MICHAEL A. GAUDIELLO, JR., et al., Plaintiffs,
v.
DELAWARE COUNTY INTERMEDIATE UNIT, et al., Defendants.



The opinion of the court was delivered by: RAYMOND J. BRODERICK

 Broderick, J.

 July 24, 1992

 Plaintiffs, Michael A. Gaudiello, Jr., a thirteen year old physically disabled child and his parents, Michael A. Gaudiello and Jane Gaudiello, seek in this action to recover damages for alleged violations of section 504 of the Rehabilitation Act 1973 (Count 1) and the Pennsylvania Human Relations Act (Count 2 and 3). Plaintiffs further allege in their complaint, filed on June 13, 1991: Intentional Infliction of Emotional Distress (Count 4), Negligent Infliction of Emotional Distress (Count 5), Declaratory Relief (Count 6), and Injunctive Relief (Count 7). The Defendants, Delaware County Intermediate Unit (the "Intermediate Unit"), Rose Tree Media School District ("Rose Tree"), James F. Shields, Harry J. Jamison, Jr., and Douglas Gaston, have filed a Motion for Summary Judgement pursuant to the Federal Rules of Civil Procedure 56(c) and seek to Strike Plaintiffs' Demand for a Jury Trial.

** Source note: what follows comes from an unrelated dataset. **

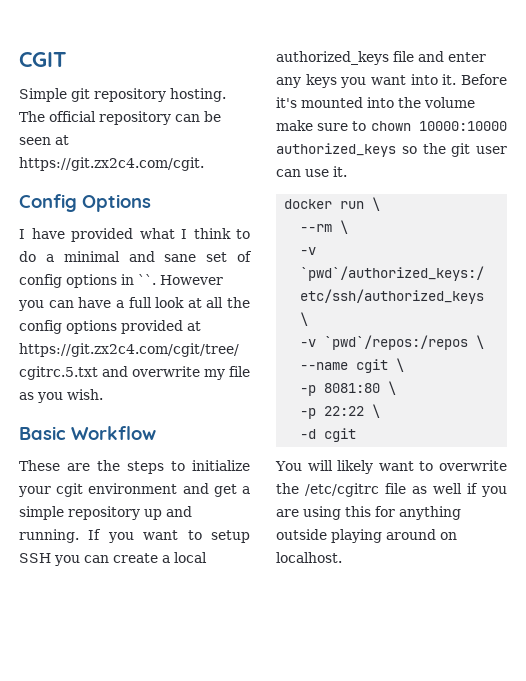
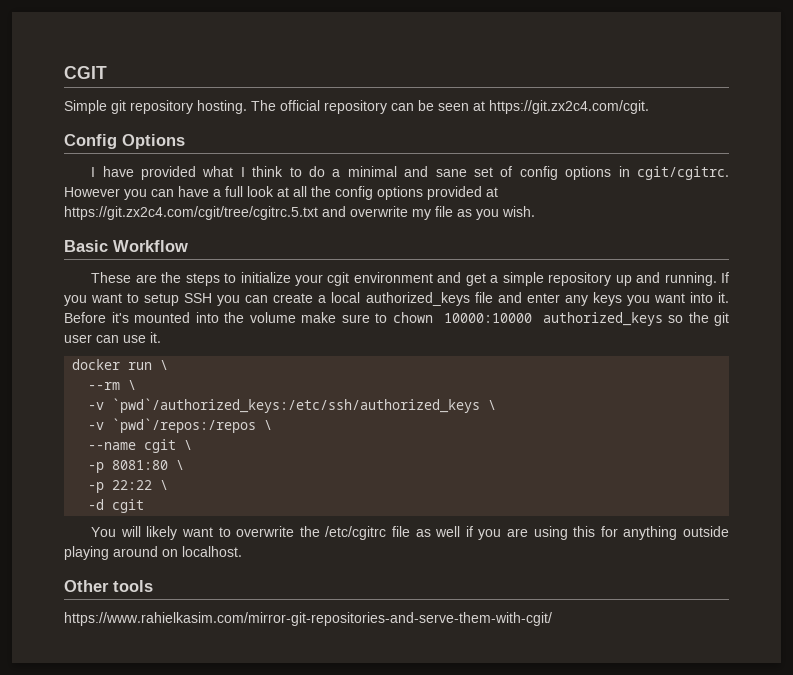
- I have provided what I think to do a minimal and sane set of config options in ``.
+ I have provided what I think to do a minimal and sane set of config options in cgit/cgitrc.
+ Other tools
+ https://www.rahielkasim.com/mirror-git-repositories-and-serve-them-with-cgit/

 In connection with defendants' motion for summary judgment, based upon defendants' affidavits and depositions, the material facts concerning which there are no genuine issues are as follows: Plaintiff, Michael A. Gaudiello ("Michael") is a severely physically-impaired 13 year-old. Michael suffers from spinal muscular atrophy and is confined to a wheelchair. He is a handicapped person within the meaning of 504 of the Rehabilitation Act of 1973, the Pennsylvania Human Relations Act, and the Individuals With Disabilities Education Act ("IDEA"). Michael resides in the Chichester School District. However, due to his extreme physical limitations, Michael attended first through fifth grade in the Delaware county Intermediate Unit Program conducted and housed in Rose Tree Media School facilities. The Intermediate Unit provided Michael with an "individualized education program" (IEP).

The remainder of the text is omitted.